Animal Instinct and Family Ties

The sublime Animal Kingdom and why I can never watch it again.

Animal instinct and family ties – Animal Kingdom

There are some films I’ve seen repeatedly. I love them. Each time I watch I am comforted by the familiarity, like spending time with old friends. Sometimes I see something new within, or simply find myself delighting in the little details as I know the film and the dialogue inside out. These are my favourite films, the ones I’d put in any top film list if you asked me to.

There are some films I would put on my list, however, that I have only watched once and can never watch again. These are remarkable films, but the emotional impact is just too strong. Films I absolutely couldn’t bear to sit through again, because I know what’s coming this time.

Sometimes the reasons for watching a brilliant film just once can be obvious. I’ve seen The Elephant Man for example. It’s amazing but emotionally draining and I don’t need to put myself through that again. The same with Schindler’s List. It’s an important film to watch but I think I can be forgiven for a lack of repeat viewings. And don’t get me started on the emotional rollercoaster that is Watership Down.

Other films catch you unawares though, and your visceral reaction is like a sudden electric shock to your system. There’s no obvious reason why they get to you, they just do. There’s no need to watch them again as they stay with you. Sometimes you find yourself thinking about a scene out of the blue, or just a feeling, a look or an image burned into your mind. The way a certain line is delivered, like a knife twisting in your gut.

For me, one of those films is Animal Kingdom. Released nearly 10 years ago, the Australian family crime drama directed by David Michôd tells the story of teenager Joshua ‘J’ Cody, who has to move in with his grandmother and uncles after the sudden death of his mother. But his new family are a troubling proposition, heavily involved in the suburban Melbourne crime scene.

It’s a dark and brutal film, its ordinary setting within dull suburban streets adds extra layers of menace, jarring with our usual perception of criminality and underworld affairs. The performances are nuanced and low-key, no American histrionics or French stylistic touches to distract you from the callous, barbaric actions of the characters. This isn’t the usual gangster film experience, it’s a slow paced but stomach churning journey. It’s unsettling. It gets under your skin.

For a crime film, it’s rather emotional. It is about basic survival of the fittest, about trust, loyalty and family ties. Ordinary actions and concerns sit alongside criminal activity.
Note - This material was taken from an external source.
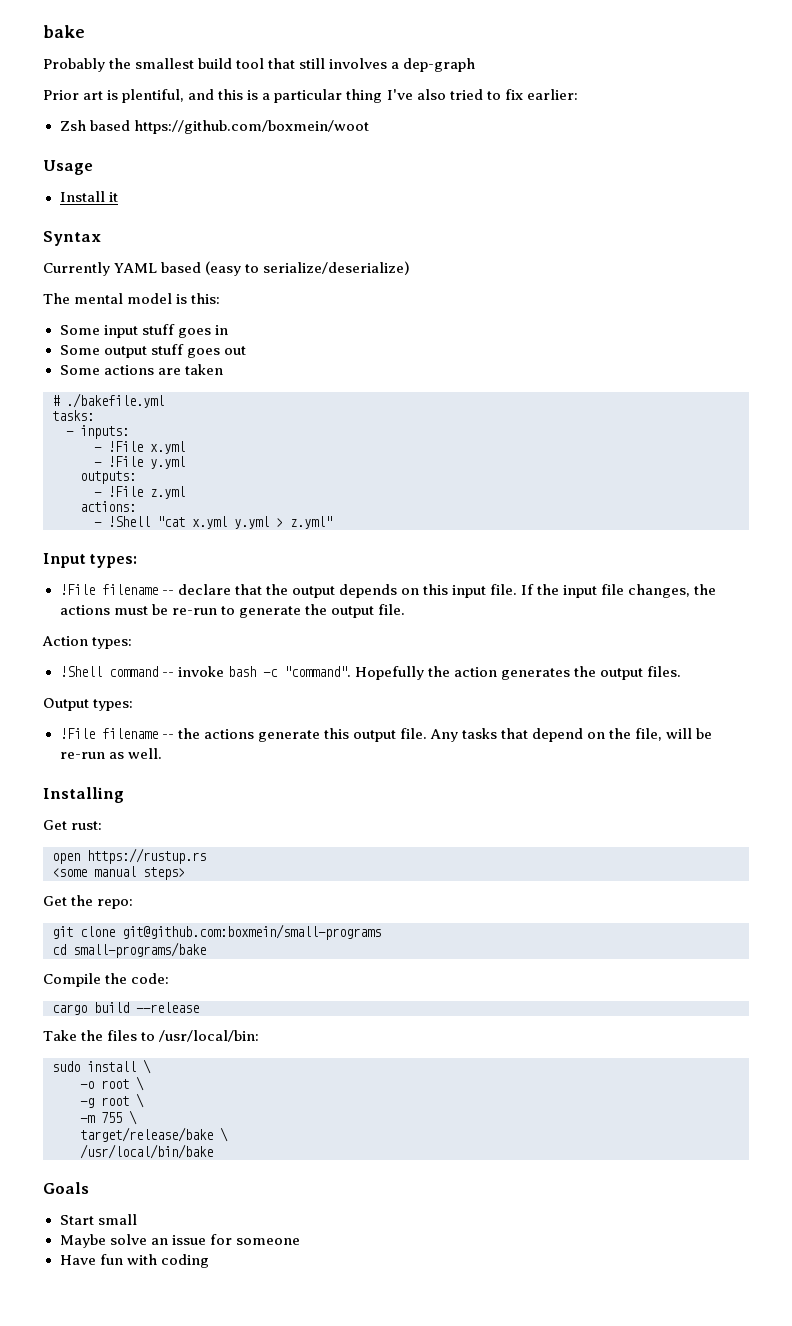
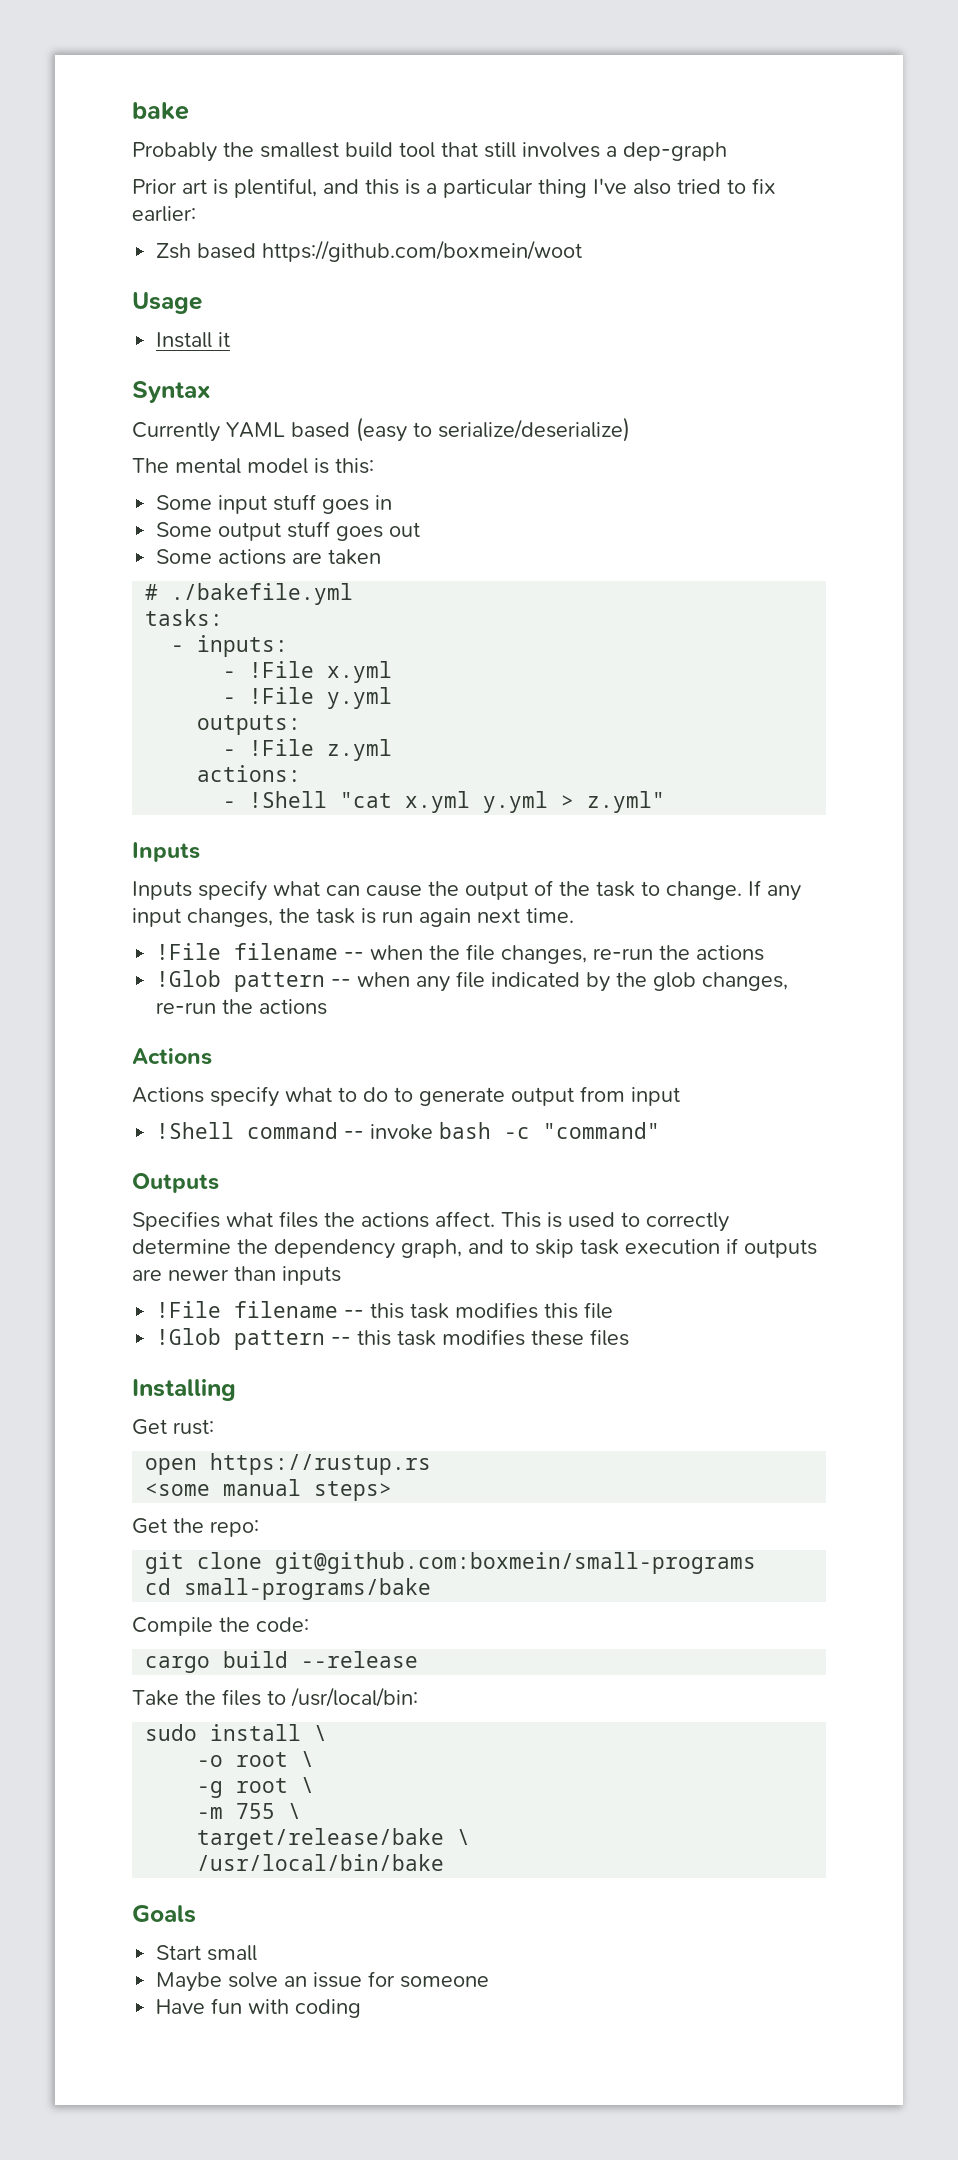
[43,553,138,568] [59,584,598,598] Input types: // !File filename -- declare that the output depends on this input file. If the input -> [132,842,200,862] [132,880,801,901] [132,908,574,927] [156,943,461,960] Inputs // Inputs specify what can cause the output of the task to change. If any input changes, the task is run again next time. // !File filename -- when the
[694,584,717,595] [59,604,405,618] [42,636,133,649] the actions must be re-run to generate the output file. // Action types: -> [593,945,765,961] [156,970,789,992] [156,999,328,1015] [132,1048,212,1065] [132,1086,680,1107] re-run the actions // !Glob pattern -- when any file indicated by the glob changes, re-run the actions // Actions // Actions specify what to do to generate output from input
[283,666,681,680] [43,698,134,711] [59,728,713,742] [59,748,162,759] "command". Hopefully the action generates the output files. // Output types: // !File filename -- the actions generate this output file. Any tasks that depend on the file, will be re-run as well. -> [543,1122,661,1139] [132,1173,219,1193] [132,1211,729,1232] [132,1238,817,1259] [132,1266,341,1285] [156,1301,614,1319] [156,1328,630,1350] "command" // Outputs // Specifies what files the actions affect. This is used to correctly determine the dependency graph, and to skip task execution if outputs are newer than inputs // !File filename -- this task modifies this file // !Glob pattern -- this task modifies these files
The family bicker, brothers get annoyed with each other and battle for their mother’s attention. A simple trip to the supermarket ends with offhand cruelty. The opening scene itself is unexpectedly shocking.

Our view of the family is through quiet and awkward newcomer J (James Frecheville). There’s no bravado with him, just fear. His uncles are intimidating, wonderfully played by Ben Mendelsohn, Joel Edgerton, Sullivan Stapleton and Luke Ford. Mendelsohn’s rattling performance as the alarmingly unpredictable coiled spring Pope stands out, as does Guy Pearce as the good cop intent on stopping the family.

But the scariest prospect is family matriarch Janine ‘Smurf’ Cody, played by Jacki Weaver with mesmerisingly sinister undertones. Her version of motherly love still gives me shivers. I can hear saying ‘sweetie’ in my sleep.

Each plot twist unsettled me and lingered in my mind, long after the closing credits. Films can touch your emotions in different ways. Some, like Animal Kingdom produce a visceral reaction that leaves you reeling.

I’m a big fan of Australian cinema, and Animal Kingdom is a brilliant example, a film beautifully executed and performed. It immediately entered my list of ‘favourite’ films. But it got to me, absolutely and profoundly, without reason. I can’t explain why, it just did, and it was too much. I would definitely recommend you see it, just make sure it’s without me.